Para Paiva, “a ideia de hegemonia, a partir de Gramsci, permite vislumbrar a coexistência de outras determinantes como a cultura, a produção da fantasia, a arte, a religião, a filosofia e a ciência que se articulam junto à política e à economia para a produção de um pensamento determinante e dominante” (Paiva, 2001:02). Podemos então apontar que a ideia de disputa de hegemonia, por Gramsci, extrapola a perspectiva do controle do aparato estatal (ou esfera da sociedade política), mas está também nos valores culturais que se estabelecem a partir da esfera da sociedade civil.

Em Gramsci, o terreno prioritário da luta por hegemonia é a própria sociedade civil, determinante para estabelecer domínio de um bloco sobre o outro, a partir de consensos. Como descreve Rita Ciotta:

A hegemonia é, assim, a capacidade de criar consenso e alianças durante o processo revolucionário e durante a governação dum Estado. E o território em que se desenvolve a luta por hegemonia é o terreno da ‘sociedade civil’, elemento fundamental onde vivem e se produzem as superestruturas

82 ideológicas, morais, religiosas e dos costumes. É nesse território que se deve trabalhar, já que o

Estado é composto pela união entre a sociedade política e a civil, formando uma ‘hegemonia couraçada de coerção’. (Ciotta, 2017: 17).

Já o interregno é classificado por Gramsci (2017) como um momento histórico onde a classe dominante não mais consegue exercer o consenso da sociedade civil, não sendo mais “dirigente”, tornando- se apenas “dominadora”, restando-lhe o apenas o controle do aparato coercitivo.

Gramsci descreve este momento como uma configuração onde “o velho morre e o novo não consegue nascer” (Gramsci, 2017: 18), quando a disputa por hegemonia no interior da sociedade civil se intensifica, deslocando o consenso como fundamento principal desta disputa para a tentativa de materialização de um polo que sustente a velha ideologia, ainda que arbitrária28, e que seja capaz de garantir a sustentação de um novo bloco dirigente, responsável por assegurar os privilégios da mesma classe dominante, ou de uma fração desta, acentuando os aspectos mais regressivos das ideologias dominantes, em contraposição aos valores progressistas que, em alguma medida, possam estabelecer uma nova cultura e um novo bloco dirigente.

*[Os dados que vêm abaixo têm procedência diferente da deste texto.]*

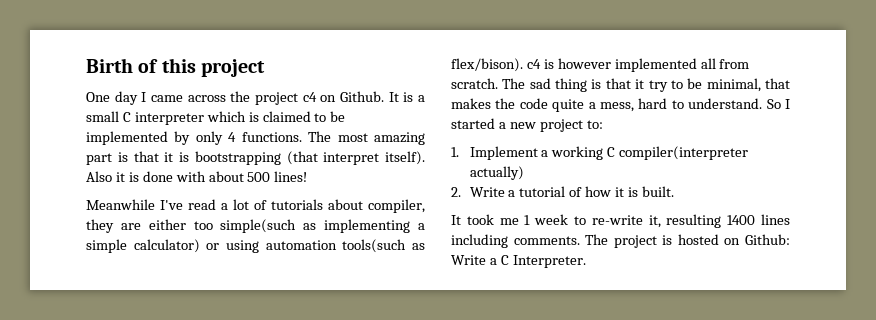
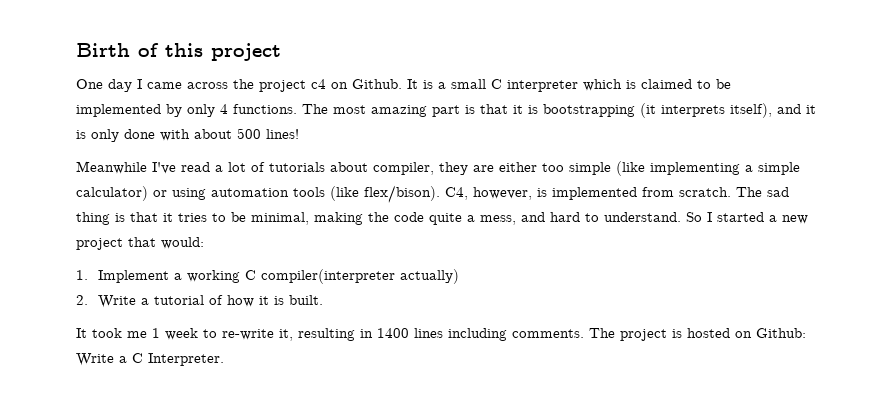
[286,151,425,165] [86,171,139,182] (that interpret itself). Also it is -> [640,103,816,118] [76,129,119,142] (it interprets itself), and it is only
[220,219,317,233] simple(such as -> [569,161,645,176] simple (like
[342,239,425,253] [451,58,716,72] tools(such as flex/bison). c4 is however implemented all -> [293,185,637,203] tools (like flex/bison). C4, however, is implemented
[648,80,668,92] try -> [178,213,207,222] tries
[765,78,791,89] [451,98,491,109] that makes -> [314,212,363,225] making
(634, 107) none -> [521,212,545,222] and
[586,120,603,129] to: -> [128,237,204,249] that would:
(722, 221) none -> [360,329,373,338] in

No capítulo 2 desta dissertação observamos que a entrada do PT como partido dirigente do Estado brasileiro não representou um marco de ruptura da velha ordem, mas sim uma mediação ou conciliação de interesses de classes diferentes, estabelecendo um novo consenso, a partir de concessões aos setores historicamente mais penalizados da sociedade, sem que isto afetasse privilégios da classe dominante, e até lhes garantindo novos ganhos.

Quando se estabelece o ciclo de crises que culminaram no fim dos governos do PT, há uma ruptura deste consenso na sociedade civil, conflitando-o com setores importantes da classe dominante, que veem a sua própria estabilidade em risco, o que desabona a continuidade do partido exercendo a direção do bloco dirigente.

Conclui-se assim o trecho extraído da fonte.